The task of predicting missing facts in a knowledge graph - inferring relationships between entities that are not yet recorded, based on existing patterns in the graph.

Added May 21, 2026 · 2 min read

No knowledge graph is complete, and manual curation does not scale. KGC is how large-scale knowledge bases become more comprehensive automatically - powering better search, more accurate question answering, and richer recommendations without requiring humans to enter every fact.

Knowledge graphs are large structured databases of facts: entity-relation-entity triples like (Paris, capital-of, France) or (Marie Curie, won, Nobel Prize). They are never complete - there are always facts that exist in the world but have not been entered into the graph. Knowledge graph completion (KGC) is the task of predicting which facts are missing.

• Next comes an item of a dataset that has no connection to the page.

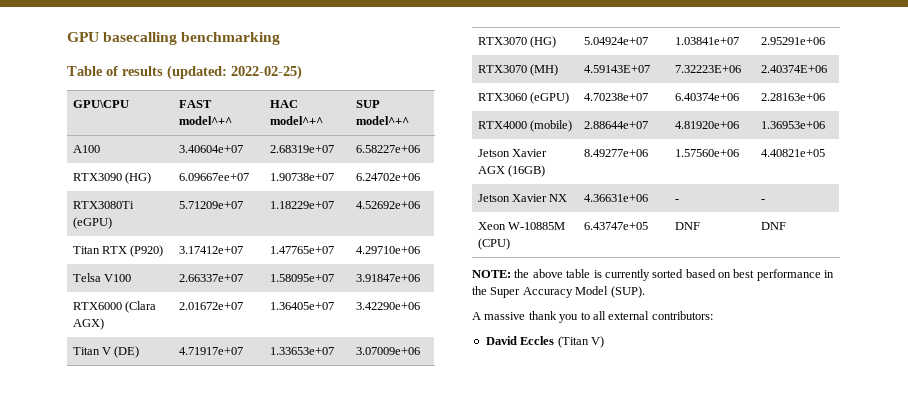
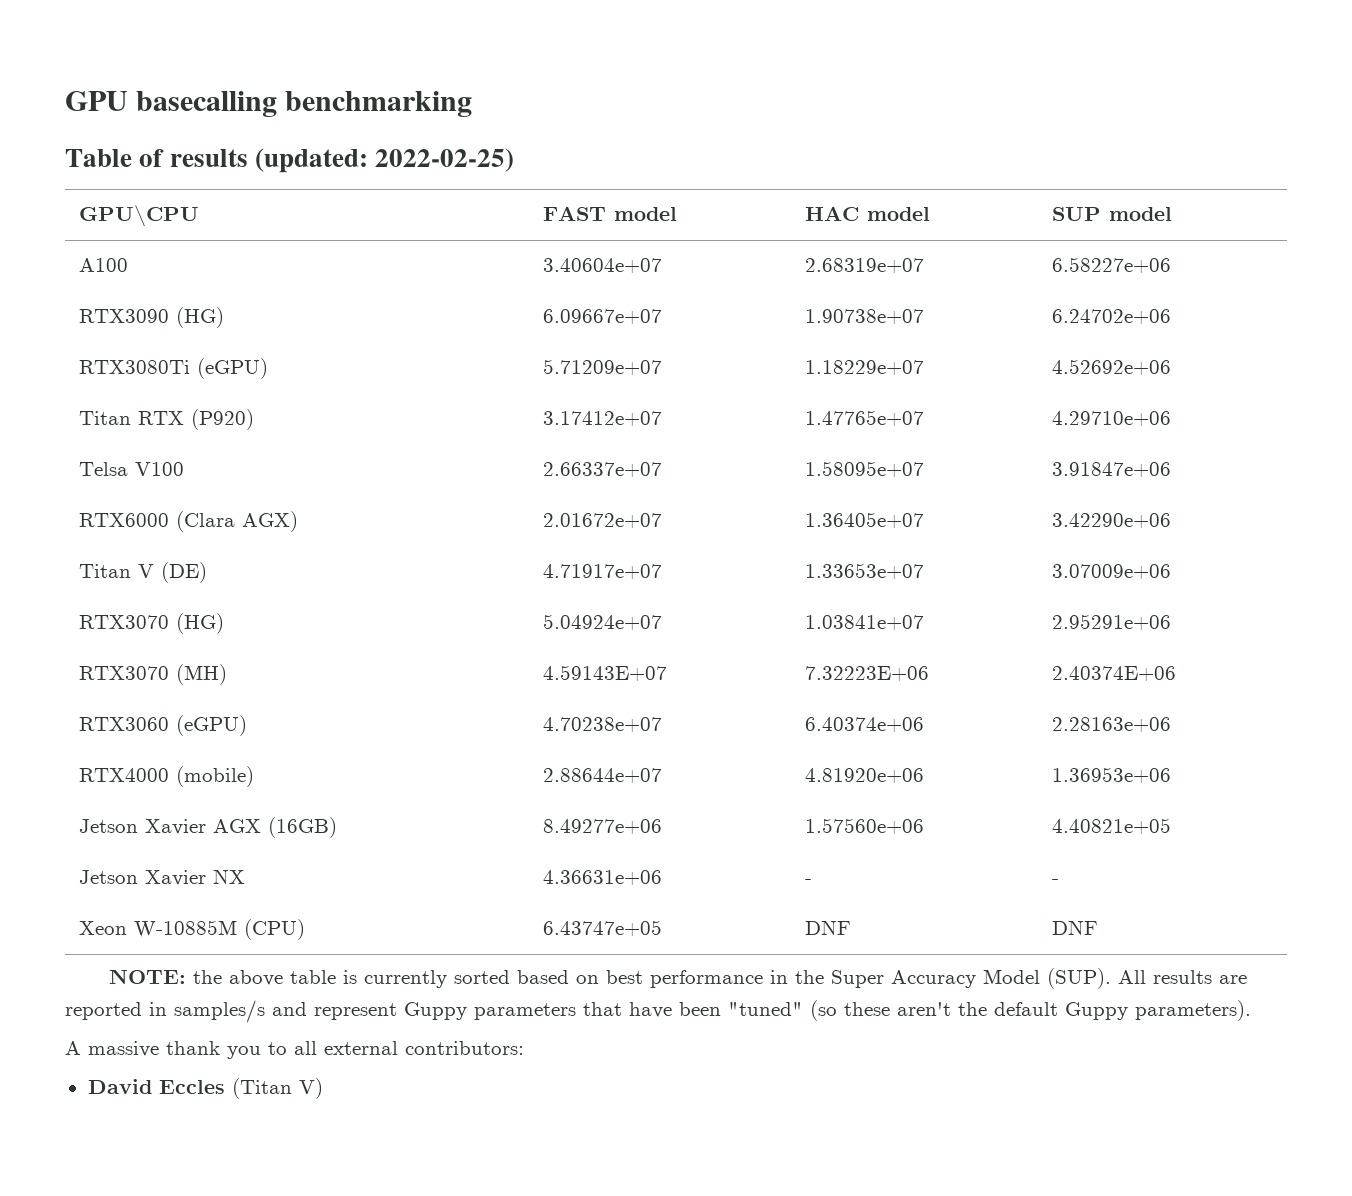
[178,116,232,125] model^+^ -> [614,207,678,221] model
[269,116,323,125] model^+^ -> [867,207,931,221] model
[355,116,409,125] model^+^ -> [1109,207,1173,221] model
[178,173,249,181] 6.09667ee+07 -> [543,309,663,324] 6.09667e+07
(645, 292) none -> [1118,970,1248,984] [65,1000,1251,1023] All results are reported in samples/s and represent Guppy parameters that have been "tuned" (so these aren't the default Guppy parameters).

The most common approach is embedding-based. Entities and relations are each mapped to vectors in a continuous space, and a scoring function determines how likely a given triple is to be true. TransE, one of the earliest and most influential KGC methods, represents a relation as a translation in embedding space: if (head, relation, tail) is true, then head + relation should approximately equal tail. More sophisticated methods like RotatE, ComplEx, and DistMult use different geometric operations to model different types of relationships.

Graph neural network approaches take a different angle: instead of learning embeddings independently, they use the graph structure itself. A GNN aggregates information from a nodes neighbours to build its representation, then uses those representations to score candidate triples. This makes the approach inherently inductive - it can make predictions for entities not seen during training, as long as they have connections to known entities.

KGC is important for enriching knowledge bases used in question answering, recommendation, and drug discovery. In pharmaceutical research, knowledge graphs connecting genes, proteins, diseases, and drugs can be mined for potential drug candidates - and KGC can suggest which connections the database might be missing.

Analogy

Completing a crossword puzzle using the letters you already have. Each entry constrains the possibilities for intersecting entries. Similarly, existing facts in a knowledge graph constrain what missing facts are plausible - if X works-at Y and Y is-a hospital, then X is probably a healthcare worker.

Real-world example

Wikidata, one of the largest public knowledge graphs, contains hundreds of millions of facts about people, places, and things. KGC models trained on Wikidata can predict facts that are true but missing - like correctly inferring a persons nationality from their place of birth and employer, even when no explicit nationality entry exists.

Why it matters

No knowledge graph is complete, and manual curation does not scale. KGC is how large-scale knowledge bases become more comprehensive automatically - powering better search, more accurate question answering, and richer recommendations without requiring humans to enter every fact.